This study is ongoing, but not recruiting participants.
Sponsor:
Information provided by (Responsible Party):
Daniel Fowler, M.D., National Institutes of Health Clinical Center (CC)
ClinicalTrials.gov Identifier:
NCT00923845
First received: June 17, 2009
Last updated: July 27, 2017
Last verified: July 2017
  Purpose

Background:

Low-dose chemotherapy is easier for the body to tolerate than typical high-dose chemotherapy and involves a shorter period of complete immune suppression.

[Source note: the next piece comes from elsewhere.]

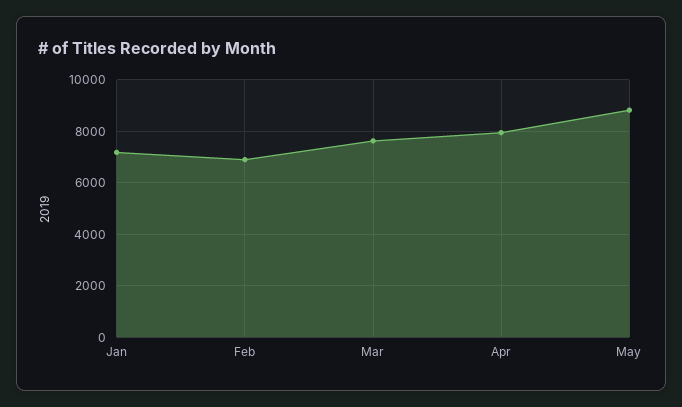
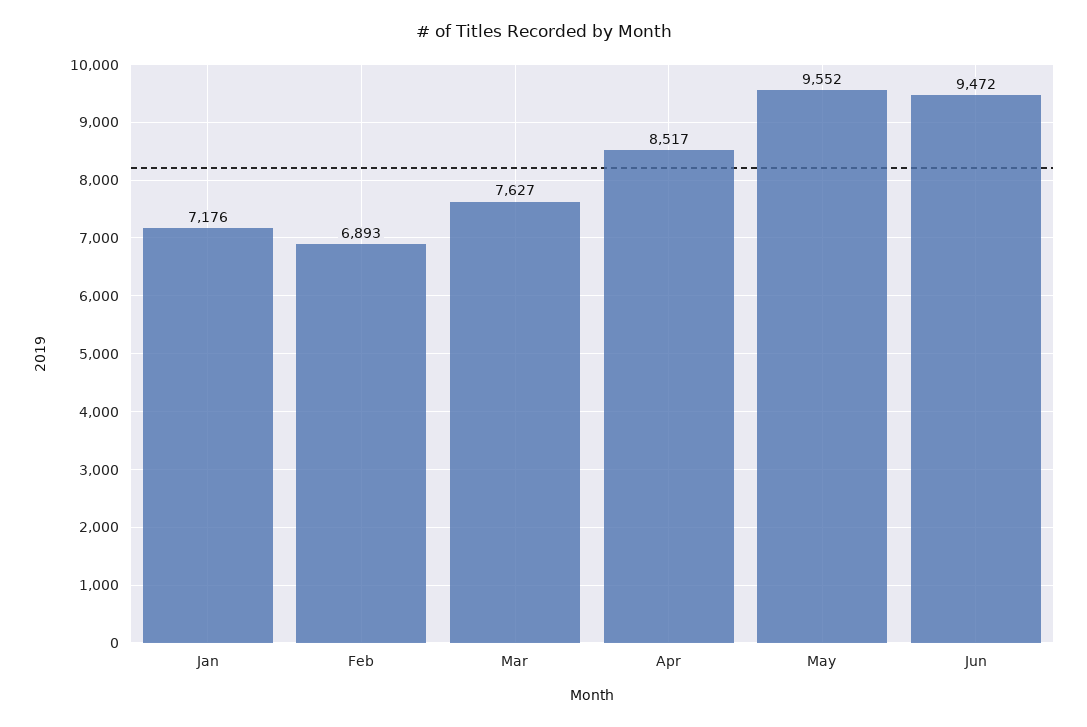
Apr: 8000 -> 8517
May: 8750 -> 9552
Jun: none -> 9472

Donor immune cells called lymphocytes, or T cells, fight residual tumor cells that might have remained in the recipients body after stem cell transplant, in what is called a graft-versus-tumor (GVT) effect.

The immune-suppressing drug sirolimus appears to help prevent graft-versus-host disease (GVHD), a side effect of stem cell transplant in which donated T cells sometimes attack healthy tissues, damaging organs such as the liver, intestines and skin.

Th2 cells are cells collected from the transplant donor and grown in a high concentration of sirolimus.

Objectives:

To determine whether stem cell transplantation using low-dose chemotherapy and sirolimus-generated Th2 cells can cause a remission of advanced kidney cancer.

Eligibility:

Patients between 18 and 75 years of age who have kidney cancer that has spread beyond the kidney and who have a tissue-matched sibling stem cell donor.

Design:

Patients undergo stem cell transplantation as follows:

  • Low-intensity chemotherapy with pentostatin and cyclophosphamide over a 21-day period to reduce the level of the immune system to prepare for the transplant. Pentostatin is given through a vein (intravenous (IV)) on days 1, 8 and 15; cyclophosphamide tablets are taken by mouth for 21 consecutive days.
  • Sirolimus tablets, taken by mouth, starting 2 days before the transplant and continuing until 60 days after the transplant.
  • IV infusions of stem cells and Th2 cells.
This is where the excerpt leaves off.